24 décembre 2025• Pôle contentieux sociaux
TA30Décision• Plein contentieux

Tribunal Administratif de Nîmes — N° TA30-2501389

Le Tribunal Administratif de Nîmes, statuant en plein contentieux social, a été saisi par M. C... d’une opposition à une contrainte émise par la caisse d’allocations familiales de Vaucluse pour recouvrer un indu d’aide personnalisée au logement de 660 euros. Le requérant contestait la créance en invoquant une erreur de la caisse et la prescription biennale prévue à l’article L. 553-1 du code de la sécurité sociale, combiné à l’article L. 821-7 du code de la construction et de l’habitation. La juridiction a rejeté la requête, considérant que l’opposition était insuffisamment motivée au regard des exigences de l’article R. 133-3 du code de la sécurité sociale, et a donc validé la contrainte.
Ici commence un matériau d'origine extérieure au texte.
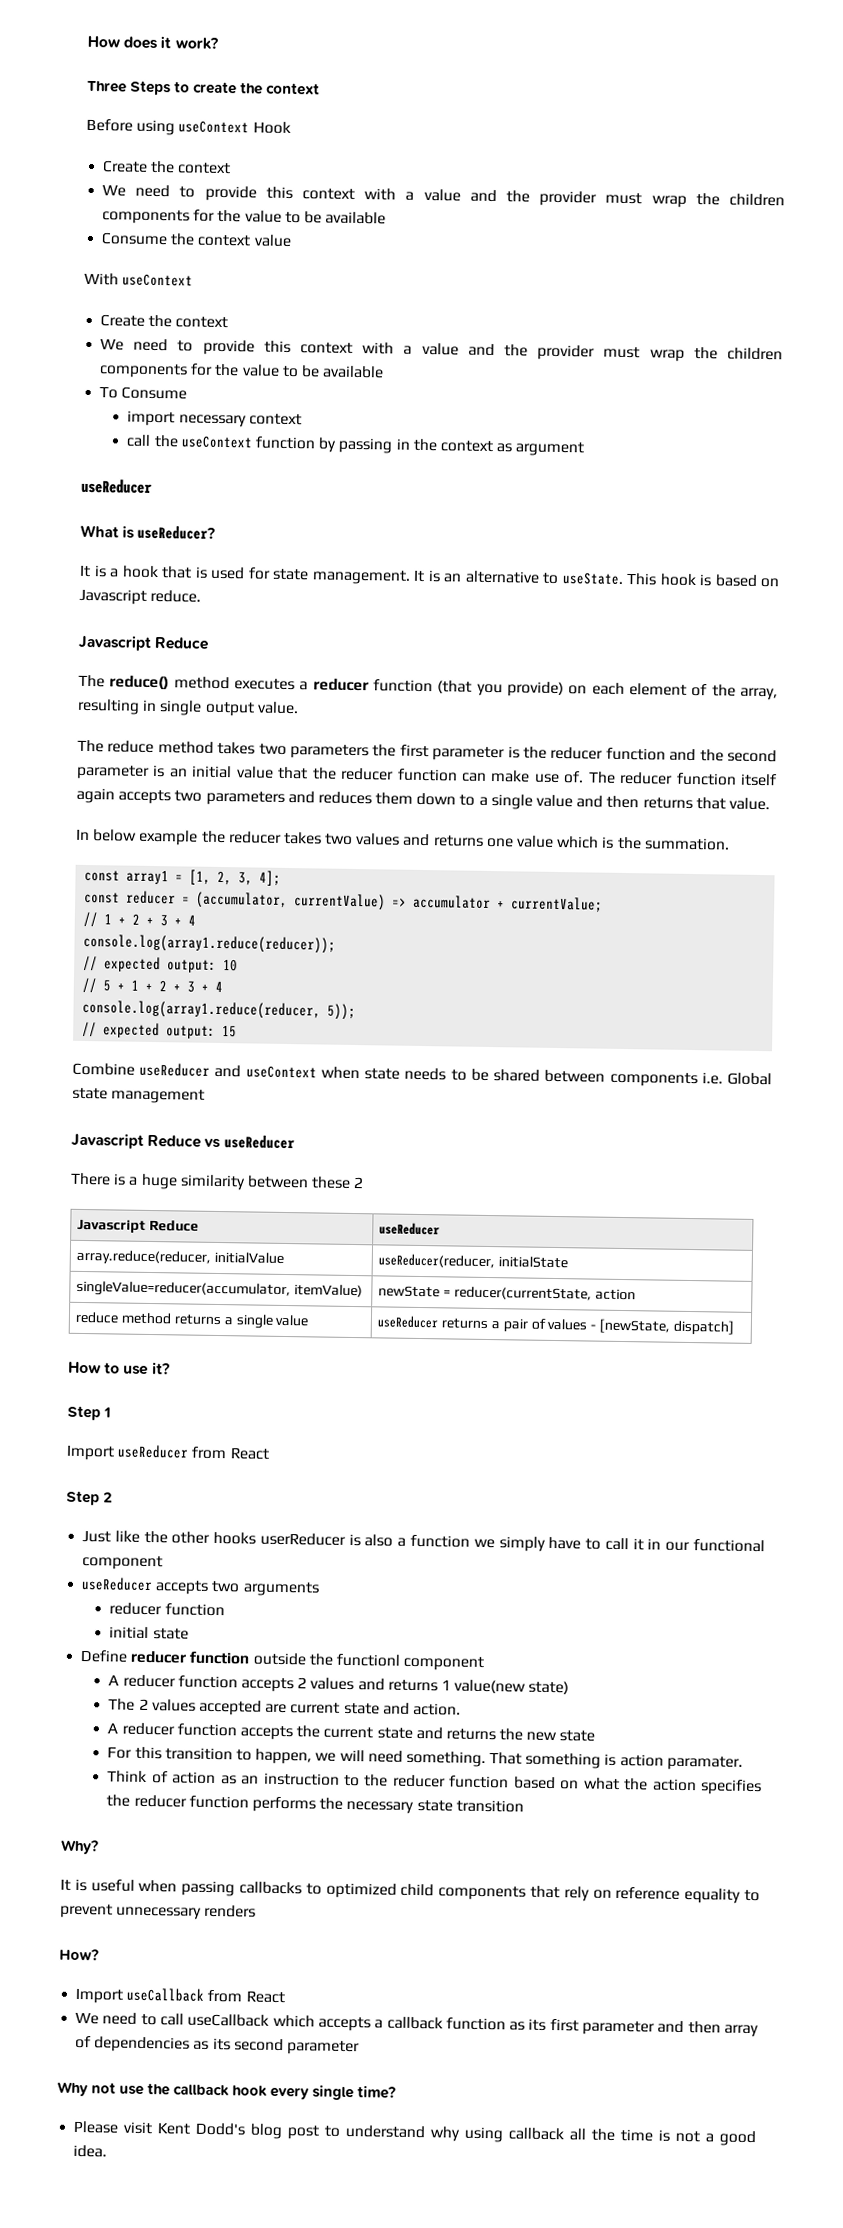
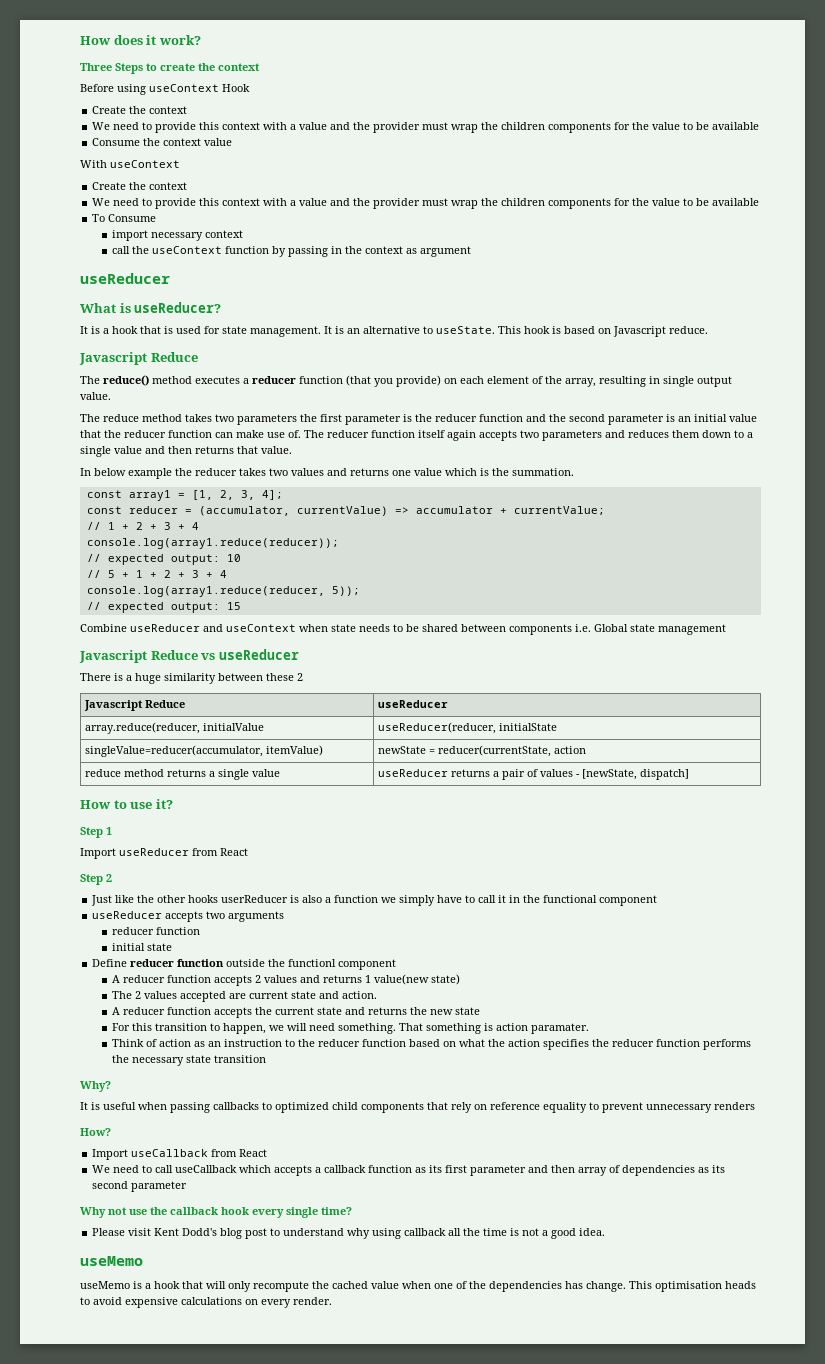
- Just like the other hooks userReducer is also a function we simply have to call it in our functional component
+ Just like the other hooks userReducer is also a function we simply have to call it in the functional component
  Please visit Kent Dodd's blog post to understand why using callback all the time is not a good idea.
+ useMemo
+ useMemo is a hook that will only recompute the cached value when one of the dependencies has change. This optimisation heads to avoid expensive calculations on every render.

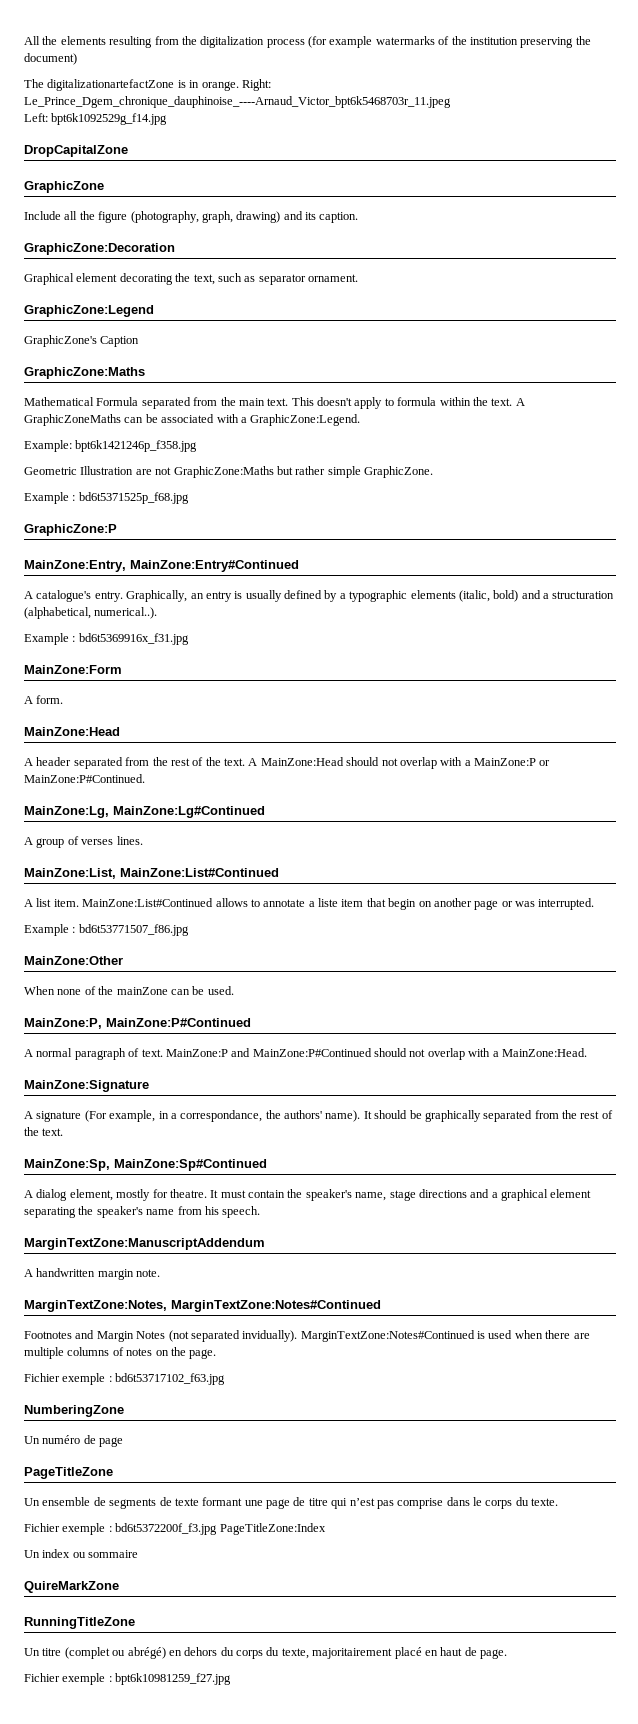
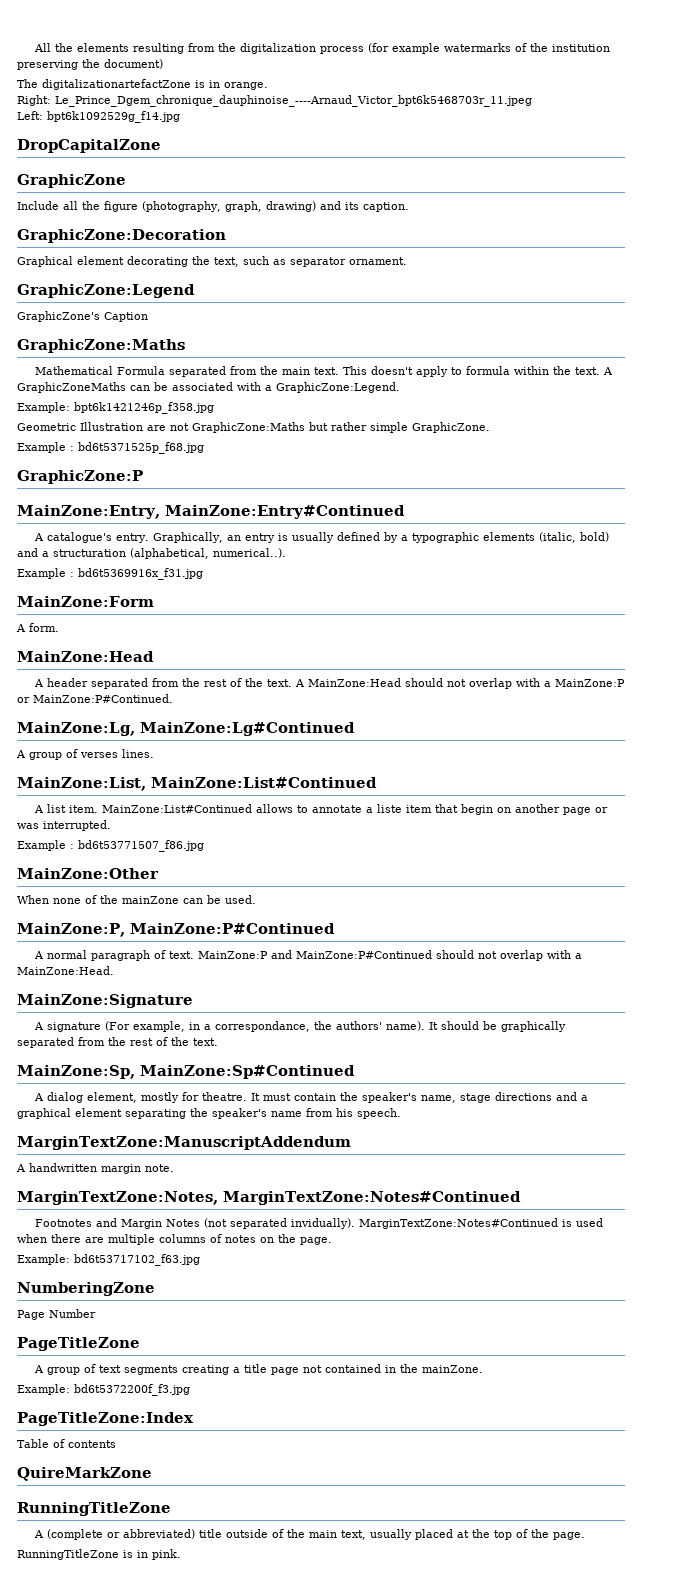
- The digitalizationartefactZone is in orange. Right: Le_Prince_Dgem_chronique_dauphinoise_----Arnaud_Victor_bpt6k5468703r_11.jpeg
+ The digitalizationartefactZone is in orange.
+ Right: Le_Prince_Dgem_chronique_dauphinoise_----Arnaud_Victor_bpt6k5468703r_11.jpeg
- Fichier exemple : bd6t53717102_f63.jpg
+ Example: bd6t53717102_f63.jpg
- Un numéro de page
+ Page Number
  PageTitleZone
- Un ensemble de segments de texte formant une page de titre qui n’est pas comprise dans le corps du texte.
- Fichier exemple : bd6t5372200f_f3.jpg PageTitleZone:Index
+ A group of text segments creating a title page not contained in the mainZone.
+ Example: bd6t5372200f_f3.jpg
+ PageTitleZone:Index
- Un index ou sommaire
+ Table of contents
  QuireMarkZone
  RunningTitleZone
- Un titre (complet ou abrégé) en dehors du corps du texte, majoritairement placé en haut de page.
- Fichier exemple : bpt6k10981259_f27.jpg
+ A (complete or abbreviated) title outside of the main text, usually placed at the top of the page.
+ RunningTitleZone is in pink.

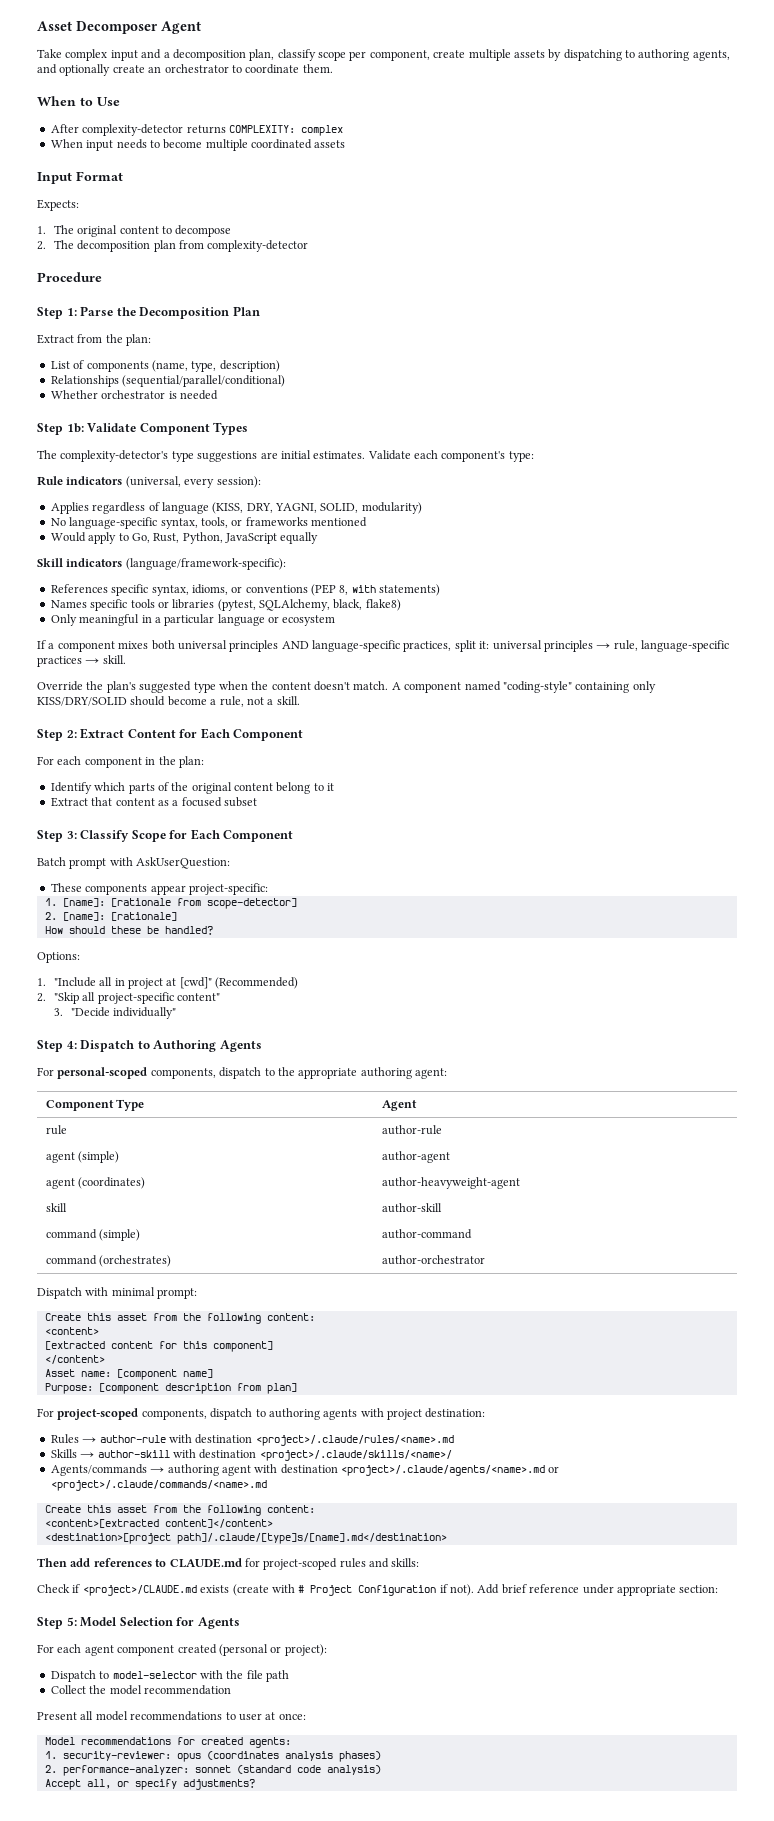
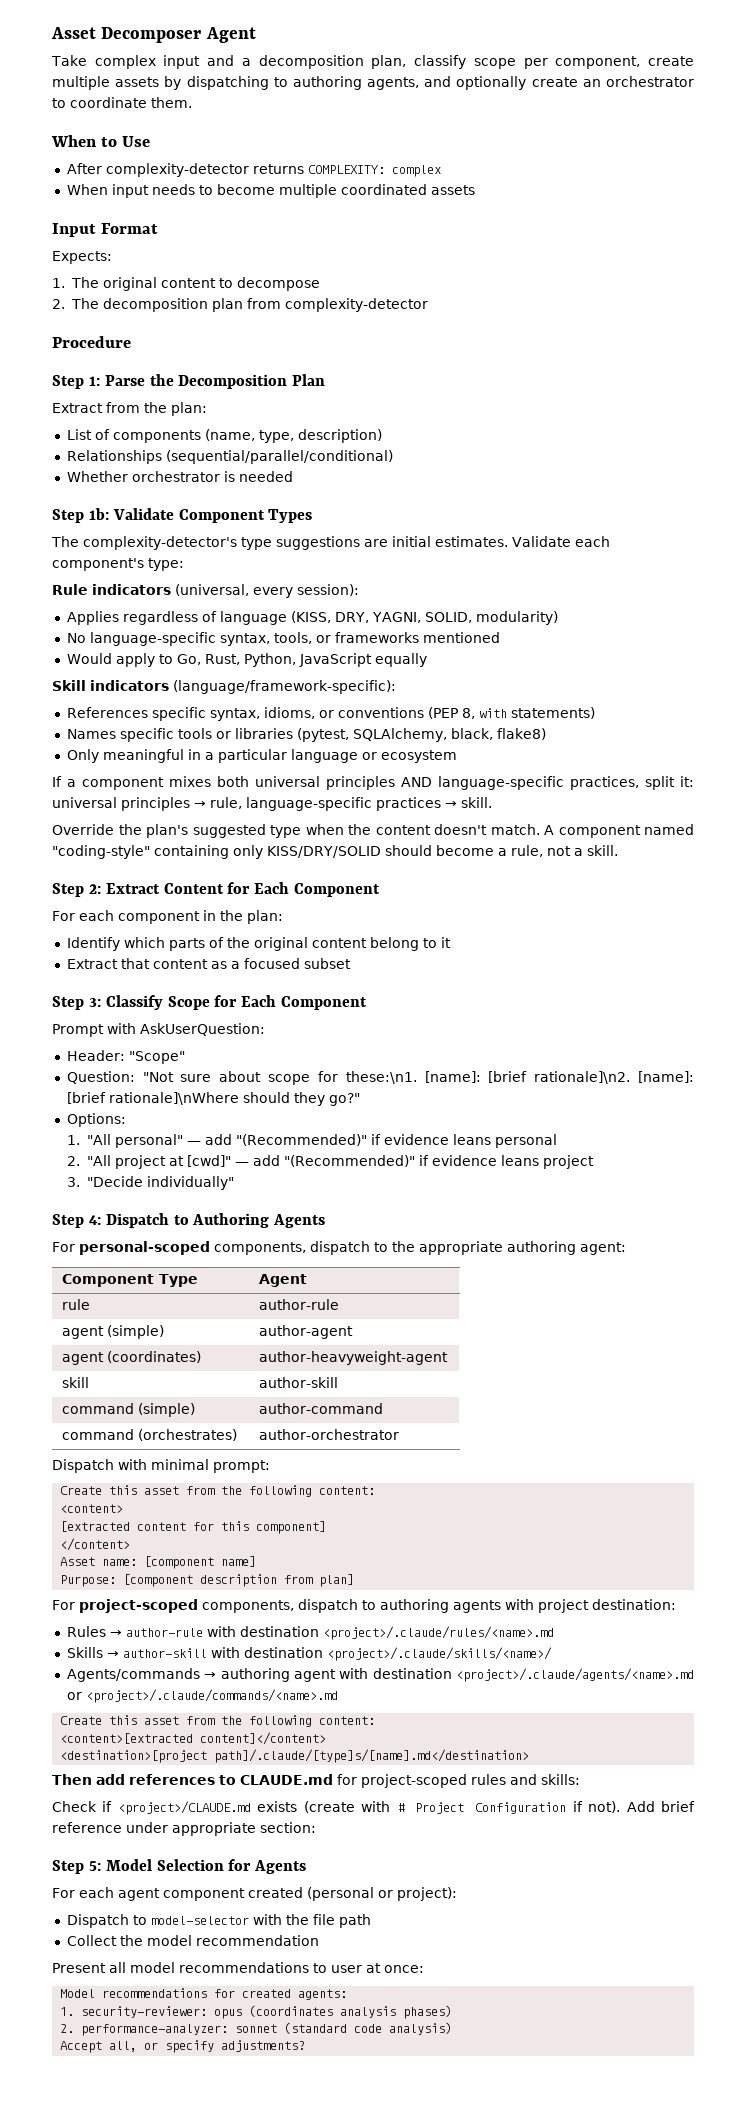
- Batch prompt with AskUserQuestion:
+ Prompt with AskUserQuestion:
- These components appear project-specific:
- 1. [name]: [rationale from scope-detector]
- 2. [name]: [rationale]
- How should these be handled?
+ Header: "Scope"
+ Question: "Not sure about scope for these:\n1. [name]: [brief rationale]\n2. [name]: [brief rationale]\nWhere should they go?"
  Options:
- 1. "Include all in project at [cwd]" (Recommended)
- 2. "Skip all project-specific content"
+ 1. "All personal" — add "(Recommended)" if evidence leans personal
+ 2. "All project at [cwd]" — add "(Recommended)" if evidence leans project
24 décembre 2025• Pôle contentieux sociaux
TA30Décision• Plein contentieux

Tribunal Administratif de Nîmes — N° TA30-2501397

Le Tribunal Administratif de Nîmes, statuant en plein contentieux social, a rejeté la requête de Mme A... contestant la décision du 28 mars 2025 confirmant la fin de ses droits au revenu de solidarité active (RSA). La requérante soutenait avoir fourni les pièces justificatives nécessaires et avoir droit à l’allocation en tant qu’entrepreneuse. Le tribunal a rappelé que, saisi d’un recours de plein contentieux, il lui appartient d’examiner les droits de l’intéressé en tenant compte de l’ensemble des circonstances de fait. Il a appliqué les articles L. 262-37, R. 262-37, R. 262-40, R. 262-83 du code de l’action sociale et des familles, ainsi que l’article L. 161-1-4 du code de la sécurité sociale, pour juger que la non-présentation des pièces justificatives demandées justifiait la suspension ou la suppression du versement du RSA.